*** Given data ***

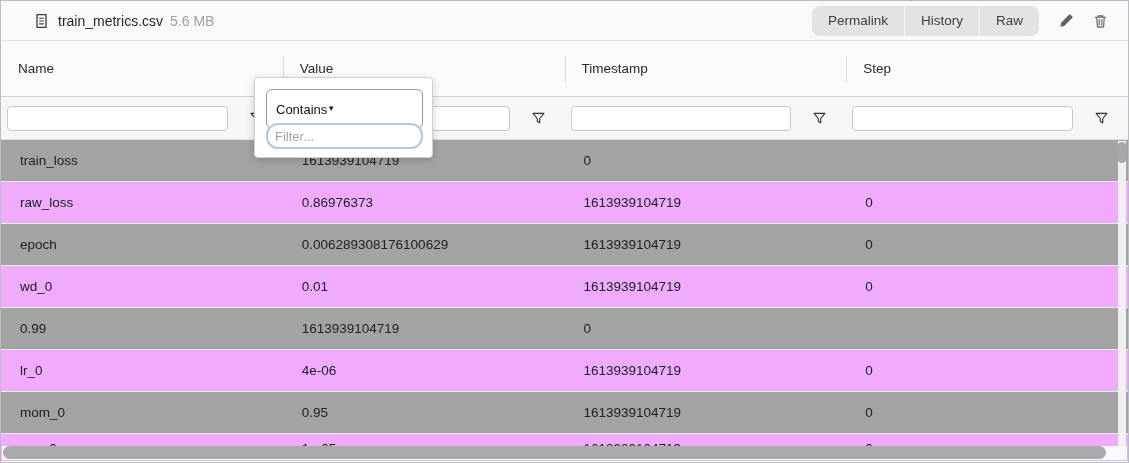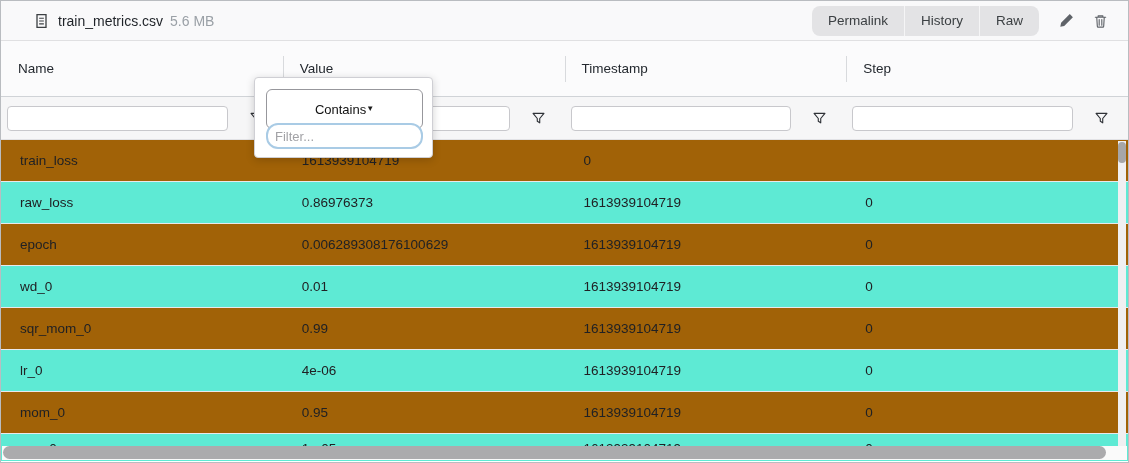--- a/index.html
+++ b/index.html
@@ -55,7 +55,7 @@
   .popup-select{
     position:absolute;left:11px;top:11px;width:157px;height:40px;box-sizing:border-box;
     border:1px solid #97979c;border-radius:6px;background:#fff;cursor:pointer;
-    display:flex;align-items:center;justify-content:center;padding:0 9px;
+    display:flex;align-items:center;justify-content:flex-start;padding:0 9px;
     font-size:13px;color:#111;
   }
   .popup-select .arrow{font-size:8px;color:#1a1a1a;line-height:1;}

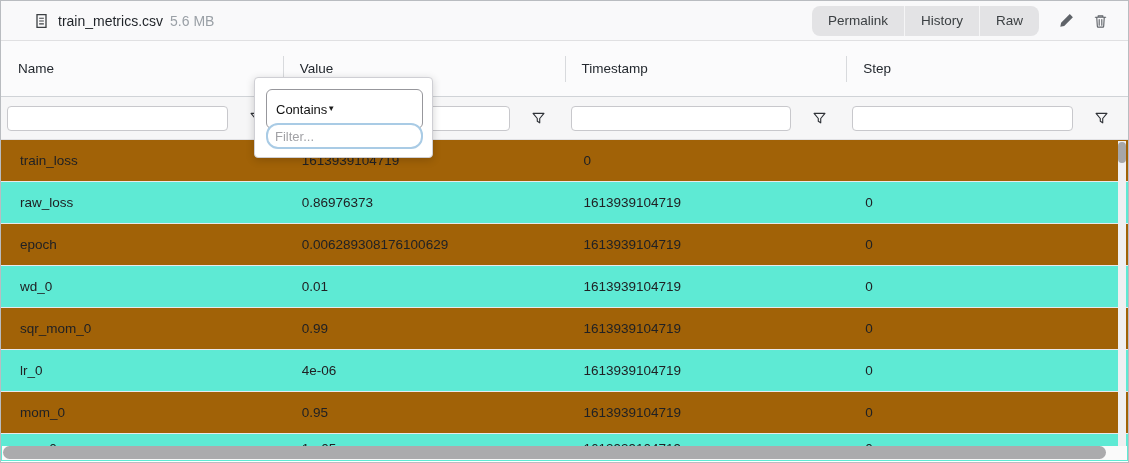--- a/index.html
+++ b/index.html
@@ -41,7 +41,7 @@
   .funnel{flex:none;margin:0 19px 0 21px;display:flex;align-items:center;cursor:pointer;background:none;border:none;padding:0;}
   
   .tbody{position:relative;height:321px;overflow:hidden;}
-  .row{display:flex;height:42px;box-sizing:border-box;border-bottom:1px solid #e9e9ec;background:#a16207;align-items:center;}
+  .row{display:flex;height:42px;box-sizing:border-box;border-bottom:1px solid #e9e9ec;background:#a3a3a3;align-items:center;}
   .row.even{background:#5eead4;}
   .cell{width:25%;box-sizing:border-box;padding-left:19px;font-size:13.5px;color:#202124;white-space:nowrap;}
   .row.partial{align-items:flex-start;}

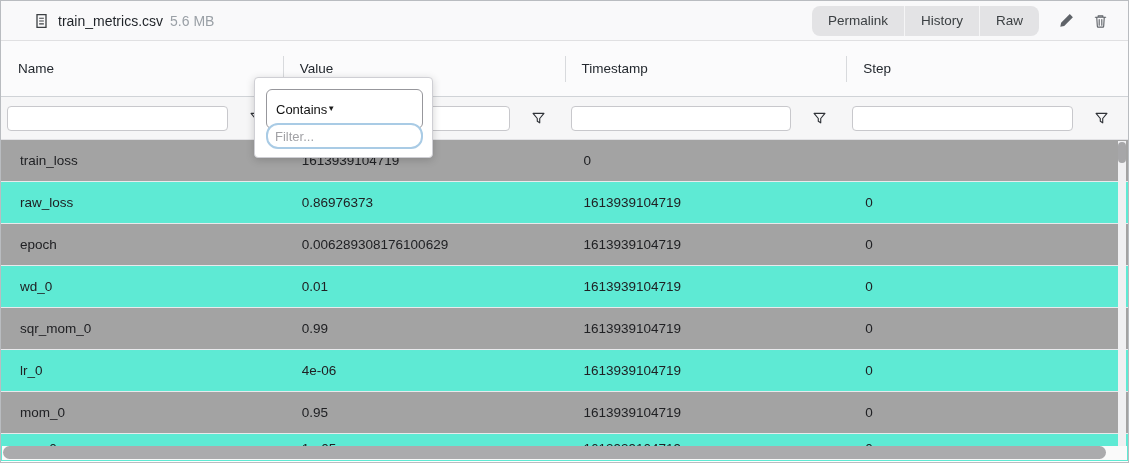--- a/index.html
+++ b/index.html
@@ -42,7 +42,7 @@
   
   .tbody{position:relative;height:321px;overflow:hidden;}
   .row{display:flex;height:42px;box-sizing:border-box;border-bottom:1px solid #e9e9ec;background:#a3a3a3;align-items:center;}
-  .row.even{background:#5eead4;}
+  .row.even{background:#f0abfc;}
   .cell{width:25%;box-sizing:border-box;padding-left:19px;font-size:13.5px;color:#202124;white-space:nowrap;}
   .row.partial{align-items:flex-start;}
   .row.partial .cell{padding-top:7px;}

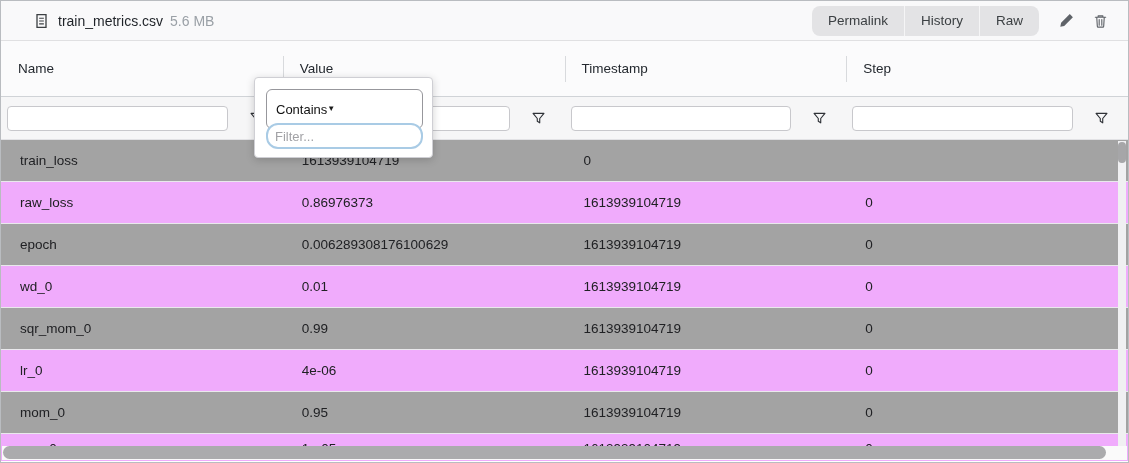--- a/index.html
+++ b/index.html
@@ -184,7 +184,6 @@
       <div class="cell">0</div>
     </div>
     <div class="row">
-      <div class="cell">sqr_mom_0</div>
       <div class="cell">0.99</div>
       <div class="cell">1613939104719</div>
       <div class="cell">0</div>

*** End of Given data ***

» **What you will do**: Search the records for the word "items", then list every line that has it.

» **Output below**:
-    display:flex;align-items:center;justify-content:center;padding:0 9px;
+    display:flex;align-items:center;justify-content:flex-start;padding:0 9px;
   .funnel{flex:none;margin:0 19px 0 21px;display:flex;align-items:center;cursor:pointer;background:none;border:none;padding:0;}
-  .row{display:flex;height:42px;box-sizing:border-box;border-bottom:1px solid #e9e9ec;background:#a16207;align-items:center;}
+  .row{display:flex;height:42px;box-sizing:border-box;border-bottom:1px solid #e9e9ec;background:#a3a3a3;align-items:center;}
   .row.partial{align-items:flex-start;}
   .row{display:flex;height:42px;box-sizing:border-box;border-bottom:1px solid #e9e9ec;background:#a3a3a3;align-items:center;}
   .row.partial{align-items:flex-start;}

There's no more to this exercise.